Work request: In your copy of the data below, reproduce every entry exactly and omit the pictures.

+++

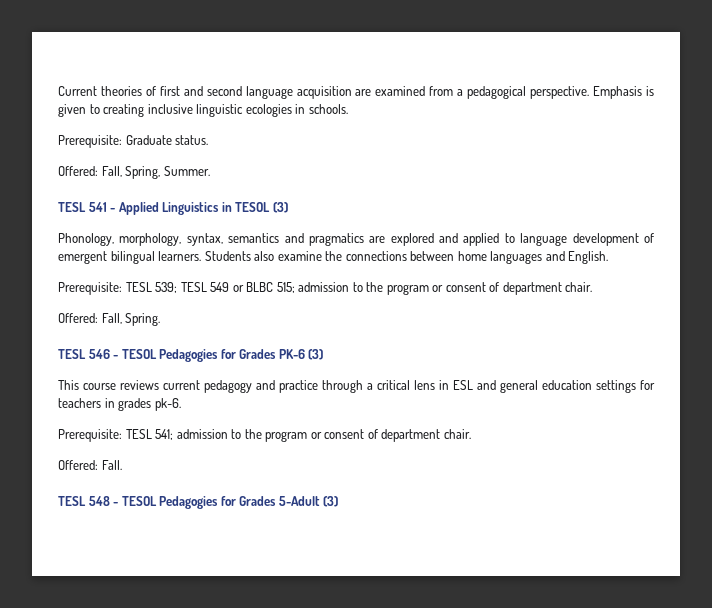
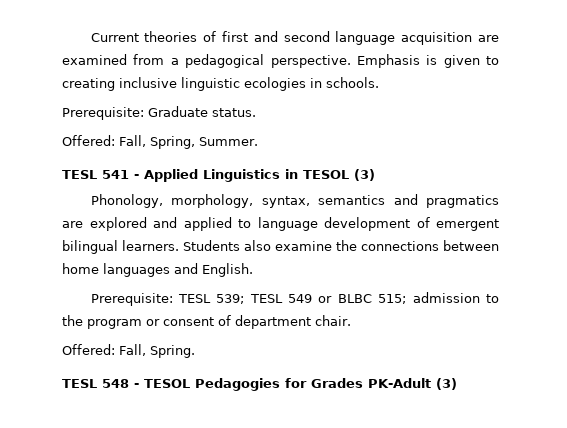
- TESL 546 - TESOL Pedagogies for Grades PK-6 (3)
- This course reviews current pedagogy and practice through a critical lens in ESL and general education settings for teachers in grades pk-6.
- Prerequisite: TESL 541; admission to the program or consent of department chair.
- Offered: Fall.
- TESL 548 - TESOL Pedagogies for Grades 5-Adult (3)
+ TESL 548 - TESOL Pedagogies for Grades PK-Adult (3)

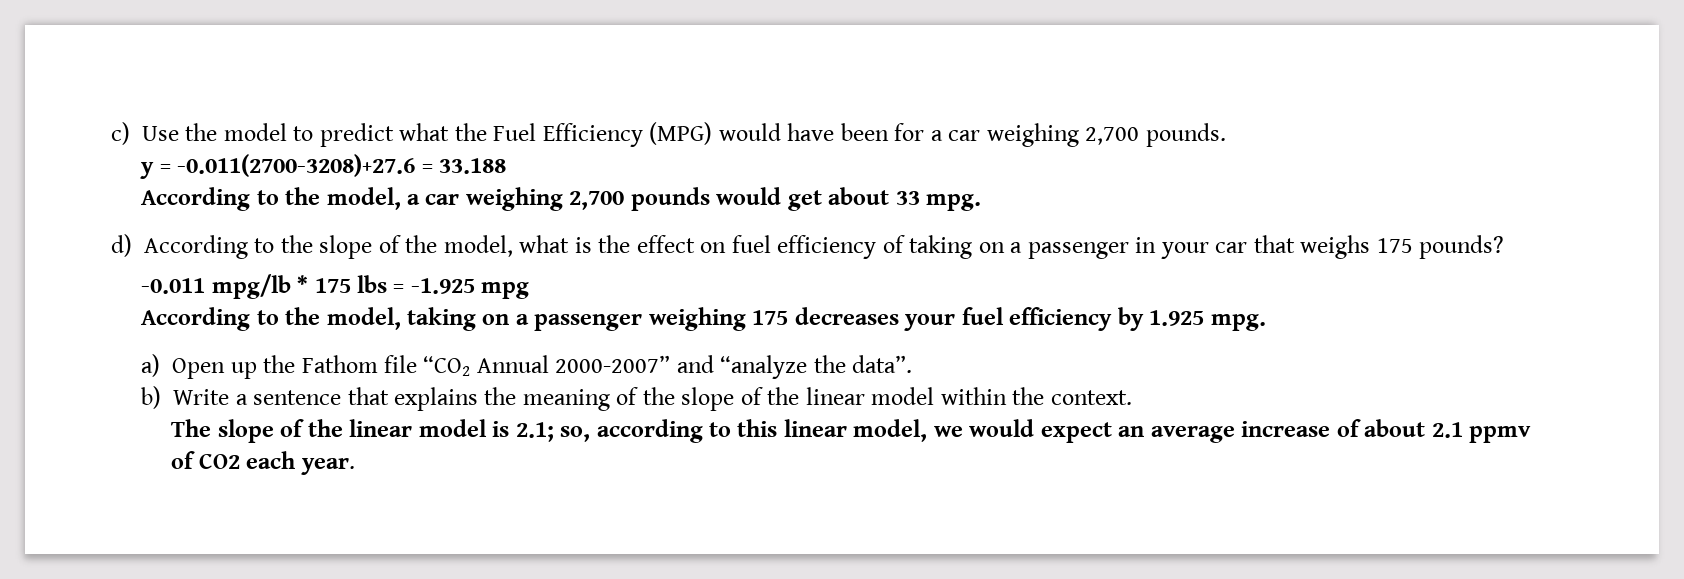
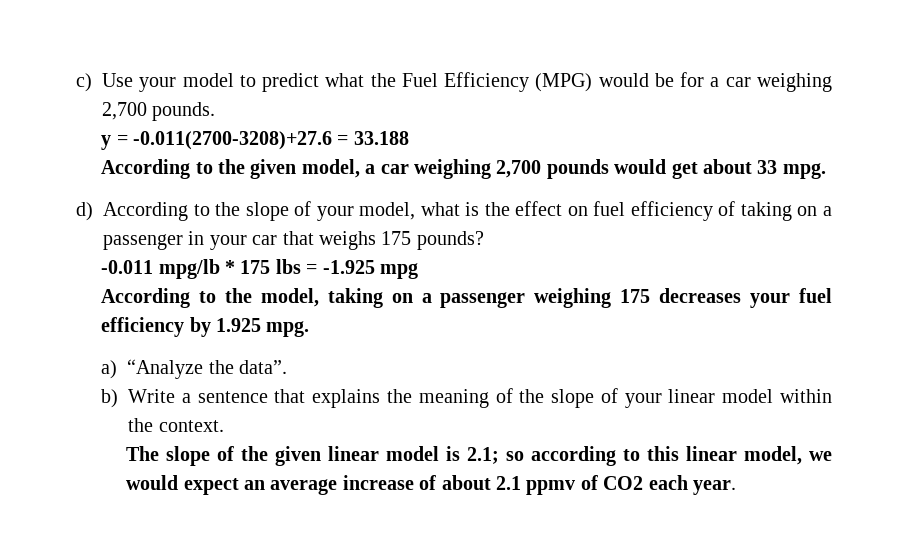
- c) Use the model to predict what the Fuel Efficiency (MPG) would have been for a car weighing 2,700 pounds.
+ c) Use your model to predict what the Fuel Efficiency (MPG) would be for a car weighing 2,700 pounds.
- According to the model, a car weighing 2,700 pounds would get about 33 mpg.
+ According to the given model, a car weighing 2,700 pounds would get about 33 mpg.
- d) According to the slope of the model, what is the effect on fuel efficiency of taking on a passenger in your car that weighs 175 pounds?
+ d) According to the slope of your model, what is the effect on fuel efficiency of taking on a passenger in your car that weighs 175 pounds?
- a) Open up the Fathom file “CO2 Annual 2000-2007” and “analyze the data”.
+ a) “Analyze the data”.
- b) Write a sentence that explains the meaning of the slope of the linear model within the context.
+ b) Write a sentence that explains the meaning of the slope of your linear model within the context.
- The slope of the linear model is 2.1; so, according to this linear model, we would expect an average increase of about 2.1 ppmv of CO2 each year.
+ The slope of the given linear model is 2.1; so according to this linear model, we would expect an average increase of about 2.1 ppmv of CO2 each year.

+++

Your response:
- TESL 546 - TESOL Pedagogies for Grades PK-6 (3)
- This course reviews current pedagogy and practice through a critical lens in ESL and general education settings for teachers in grades pk-6.
- Prerequisite: TESL 541; admission to the program or consent of department chair.
- Offered: Fall.
- TESL 548 - TESOL Pedagogies for Grades 5-Adult (3)
+ TESL 548 - TESOL Pedagogies for Grades PK-Adult (3)

- c) Use the model to predict what the Fuel Efficiency (MPG) would have been for a car weighing 2,700 pounds.
+ c) Use your model to predict what the Fuel Efficiency (MPG) would be for a car weighing 2,700 pounds.
- According to the model, a car weighing 2,700 pounds would get about 33 mpg.
+ According to the given model, a car weighing 2,700 pounds would get about 33 mpg.
- d) According to the slope of the model, what is the effect on fuel efficiency of taking on a passenger in your car that weighs 175 pounds?
+ d) According to the slope of your model, what is the effect on fuel efficiency of taking on a passenger in your car that weighs 175 pounds?
- a) Open up the Fathom file “CO2 Annual 2000-2007” and “analyze the data”.
+ a) “Analyze the data”.
- b) Write a sentence that explains the meaning of the slope of the linear model within the context.
+ b) Write a sentence that explains the meaning of the slope of your linear model within the context.
- The slope of the linear model is 2.1; so, according to this linear model, we would expect an average increase of about 2.1 ppmv of CO2 each year.
+ The slope of the given linear model is 2.1; so according to this linear model, we would expect an average increase of about 2.1 ppmv of CO2 each year.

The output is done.